I fautori del concetto di CSR hanno sostenuto che il valore sociale deve essere preso in considerazione nell’equazione per valutare come vengono investite le prestazioni pensionistiche. Milton Friedman, il defunto premio Nobel economista che presiedeva la cosiddetta University of Chicago Neoliberal School of Economics, ha respinto questa ipotesi, sostenendo che qualsiasi nozione di esercizio della responsabilità sociale nel modo in cui i fondi pensione dovrebbero essere investiti avrebbe alla fine minato le prestazioni dei mercati capitalistici.
La posizione di Friedman ha stabilito un dettato seguito religiosamente dalla maggior parte dei fiduciari dei fondi pensione. In apparenza, il motto di Friedman sembrava tenere il passo con la realtà, almeno per i primi anni del nuovo millennio. Sotto la superficie, tuttavia, le giovani generazioni di baby boomer, Generatzione X e millnenials spinsero a misurare gli investimenti attraverso le loro pratiche ambientali, sociali e di governance nelle battaglie tra azionisti e nell’amministrazione degli investimenti dei fondi pensione dei lavoratori.
Una nuova frase è entrata nel dibattito pubblico sugli investimenti economici: “fare bene facendo del bene “, che è una citazione da Benjamin Franklin. L’idea era che non ci deve essere, né dovrebbe esserci, una netta divisione tra le buone pratiche commerciali morali e sociali e il risultato finale.
Piuttosto, è stato sostenuto che si tratta di una falsa dicotomia: in realtà, fare bene facendo del bene migliora i profitti.
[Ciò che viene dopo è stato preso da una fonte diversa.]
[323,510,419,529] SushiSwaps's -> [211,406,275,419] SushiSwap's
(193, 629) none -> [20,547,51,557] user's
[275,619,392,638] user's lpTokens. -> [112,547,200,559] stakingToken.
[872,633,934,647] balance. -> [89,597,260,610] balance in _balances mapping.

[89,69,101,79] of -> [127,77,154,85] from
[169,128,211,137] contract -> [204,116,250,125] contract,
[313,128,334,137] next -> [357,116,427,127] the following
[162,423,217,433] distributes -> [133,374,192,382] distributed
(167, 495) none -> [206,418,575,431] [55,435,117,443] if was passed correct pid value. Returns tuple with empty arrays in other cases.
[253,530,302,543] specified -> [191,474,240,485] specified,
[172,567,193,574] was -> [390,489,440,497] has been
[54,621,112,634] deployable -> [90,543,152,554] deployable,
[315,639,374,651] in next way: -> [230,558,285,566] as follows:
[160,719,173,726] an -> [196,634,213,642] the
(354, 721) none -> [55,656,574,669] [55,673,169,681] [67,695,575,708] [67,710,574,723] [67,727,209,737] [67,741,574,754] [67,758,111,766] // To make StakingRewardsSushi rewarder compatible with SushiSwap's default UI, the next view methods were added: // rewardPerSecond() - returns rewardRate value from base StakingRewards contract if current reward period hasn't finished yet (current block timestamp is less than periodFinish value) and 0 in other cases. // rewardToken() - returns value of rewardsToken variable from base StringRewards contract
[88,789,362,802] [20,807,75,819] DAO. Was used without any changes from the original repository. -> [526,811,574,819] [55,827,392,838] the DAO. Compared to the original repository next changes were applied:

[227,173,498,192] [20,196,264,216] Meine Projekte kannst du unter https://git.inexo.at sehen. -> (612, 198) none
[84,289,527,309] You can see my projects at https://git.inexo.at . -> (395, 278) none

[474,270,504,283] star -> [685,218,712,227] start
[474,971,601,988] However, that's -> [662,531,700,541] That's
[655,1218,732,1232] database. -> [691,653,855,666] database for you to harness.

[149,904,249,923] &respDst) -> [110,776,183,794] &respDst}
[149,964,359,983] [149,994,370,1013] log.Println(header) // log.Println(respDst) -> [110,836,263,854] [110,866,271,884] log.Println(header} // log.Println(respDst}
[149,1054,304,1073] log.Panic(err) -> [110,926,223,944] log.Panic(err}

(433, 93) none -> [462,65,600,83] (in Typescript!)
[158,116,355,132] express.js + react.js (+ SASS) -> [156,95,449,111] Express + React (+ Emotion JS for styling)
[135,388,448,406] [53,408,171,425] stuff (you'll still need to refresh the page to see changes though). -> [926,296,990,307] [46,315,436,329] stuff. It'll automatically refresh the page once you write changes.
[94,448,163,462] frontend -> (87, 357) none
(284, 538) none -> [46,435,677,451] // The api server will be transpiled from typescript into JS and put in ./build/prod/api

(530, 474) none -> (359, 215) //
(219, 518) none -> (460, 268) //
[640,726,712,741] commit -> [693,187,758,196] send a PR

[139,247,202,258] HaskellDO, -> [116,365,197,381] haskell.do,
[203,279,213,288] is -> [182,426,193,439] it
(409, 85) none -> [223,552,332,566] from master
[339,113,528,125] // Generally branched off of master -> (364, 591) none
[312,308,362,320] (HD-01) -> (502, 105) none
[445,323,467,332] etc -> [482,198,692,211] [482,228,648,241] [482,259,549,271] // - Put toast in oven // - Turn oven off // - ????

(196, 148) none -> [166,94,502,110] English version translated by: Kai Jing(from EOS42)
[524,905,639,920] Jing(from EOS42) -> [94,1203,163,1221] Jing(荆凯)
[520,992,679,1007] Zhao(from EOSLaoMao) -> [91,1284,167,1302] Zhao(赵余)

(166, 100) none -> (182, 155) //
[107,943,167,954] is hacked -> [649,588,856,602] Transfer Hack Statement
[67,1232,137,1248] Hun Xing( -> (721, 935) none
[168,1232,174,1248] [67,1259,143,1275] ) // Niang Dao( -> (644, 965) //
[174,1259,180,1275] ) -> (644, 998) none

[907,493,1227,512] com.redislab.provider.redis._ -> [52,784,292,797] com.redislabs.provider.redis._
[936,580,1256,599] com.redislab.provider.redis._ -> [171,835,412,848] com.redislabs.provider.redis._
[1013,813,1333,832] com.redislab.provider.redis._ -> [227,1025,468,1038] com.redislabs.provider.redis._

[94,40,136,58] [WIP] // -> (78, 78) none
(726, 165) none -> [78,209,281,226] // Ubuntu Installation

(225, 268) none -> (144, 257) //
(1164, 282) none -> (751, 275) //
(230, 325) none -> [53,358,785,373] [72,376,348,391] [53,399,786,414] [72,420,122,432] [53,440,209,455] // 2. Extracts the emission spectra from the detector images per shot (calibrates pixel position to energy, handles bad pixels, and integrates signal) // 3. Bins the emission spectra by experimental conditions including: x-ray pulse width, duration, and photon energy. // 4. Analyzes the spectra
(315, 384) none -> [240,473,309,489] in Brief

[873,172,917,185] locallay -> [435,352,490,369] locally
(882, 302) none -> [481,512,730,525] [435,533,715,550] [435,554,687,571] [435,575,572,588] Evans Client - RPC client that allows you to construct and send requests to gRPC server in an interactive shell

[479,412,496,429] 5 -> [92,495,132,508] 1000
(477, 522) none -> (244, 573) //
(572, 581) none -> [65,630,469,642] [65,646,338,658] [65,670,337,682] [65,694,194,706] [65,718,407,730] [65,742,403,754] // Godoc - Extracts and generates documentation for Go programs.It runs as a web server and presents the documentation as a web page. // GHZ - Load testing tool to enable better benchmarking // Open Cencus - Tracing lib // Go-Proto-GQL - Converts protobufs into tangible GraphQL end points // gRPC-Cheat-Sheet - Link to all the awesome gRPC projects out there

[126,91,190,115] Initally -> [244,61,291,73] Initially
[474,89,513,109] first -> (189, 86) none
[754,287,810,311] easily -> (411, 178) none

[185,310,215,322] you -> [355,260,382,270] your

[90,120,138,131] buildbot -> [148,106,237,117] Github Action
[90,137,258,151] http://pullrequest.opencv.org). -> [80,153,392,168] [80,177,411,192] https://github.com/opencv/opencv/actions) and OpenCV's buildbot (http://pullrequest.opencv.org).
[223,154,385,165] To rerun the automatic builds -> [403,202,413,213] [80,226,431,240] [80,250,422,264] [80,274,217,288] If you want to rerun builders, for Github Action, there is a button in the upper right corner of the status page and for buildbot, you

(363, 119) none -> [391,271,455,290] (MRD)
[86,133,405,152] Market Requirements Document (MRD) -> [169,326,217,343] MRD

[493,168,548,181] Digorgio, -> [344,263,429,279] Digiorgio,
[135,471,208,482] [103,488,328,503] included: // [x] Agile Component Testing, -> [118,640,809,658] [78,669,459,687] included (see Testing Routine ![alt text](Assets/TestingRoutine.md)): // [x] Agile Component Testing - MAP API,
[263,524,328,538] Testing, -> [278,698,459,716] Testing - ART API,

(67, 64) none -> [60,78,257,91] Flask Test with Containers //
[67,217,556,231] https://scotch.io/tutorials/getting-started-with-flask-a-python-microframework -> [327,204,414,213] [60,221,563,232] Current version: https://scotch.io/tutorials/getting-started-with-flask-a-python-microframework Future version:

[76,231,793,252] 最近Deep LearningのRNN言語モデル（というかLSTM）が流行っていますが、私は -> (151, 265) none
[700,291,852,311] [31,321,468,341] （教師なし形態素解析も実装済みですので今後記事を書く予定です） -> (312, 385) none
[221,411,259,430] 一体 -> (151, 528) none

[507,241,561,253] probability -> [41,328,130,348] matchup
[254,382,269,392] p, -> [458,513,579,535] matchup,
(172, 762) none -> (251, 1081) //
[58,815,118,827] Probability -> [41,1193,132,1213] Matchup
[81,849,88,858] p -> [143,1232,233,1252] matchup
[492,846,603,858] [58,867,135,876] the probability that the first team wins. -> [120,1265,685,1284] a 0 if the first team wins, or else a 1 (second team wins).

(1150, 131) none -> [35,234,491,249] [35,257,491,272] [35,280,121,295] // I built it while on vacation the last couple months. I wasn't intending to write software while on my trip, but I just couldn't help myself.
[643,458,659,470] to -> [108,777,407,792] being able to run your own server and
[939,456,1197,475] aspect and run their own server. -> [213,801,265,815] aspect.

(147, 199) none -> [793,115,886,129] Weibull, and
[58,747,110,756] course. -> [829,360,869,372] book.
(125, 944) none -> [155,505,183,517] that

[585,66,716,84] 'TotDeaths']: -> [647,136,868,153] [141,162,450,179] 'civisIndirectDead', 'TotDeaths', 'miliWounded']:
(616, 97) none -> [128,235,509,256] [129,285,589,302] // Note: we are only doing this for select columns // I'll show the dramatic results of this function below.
Con questa contro-narrazione, i sindacati e le ONG continuano a presentare risoluzioni degli azionisti alle assemblee annuali delle aziende per tener conto degli impatti sociali delle loro pratiche.
I loro successi hanno portato ad un’accelerazione degli investimenti socialmente responsabili dopo il fallimento della dot-com nel 2000, per mano di una generazione più giovane che non esita a vergognarsi di un comportamento aziendale moralmente irresponsabile e inaccettabile, spesso utilizzando i social media e i siti di reputazione per mettere in imbarazzo, produrre e imporre cambiamenti nelle pratiche aziendali.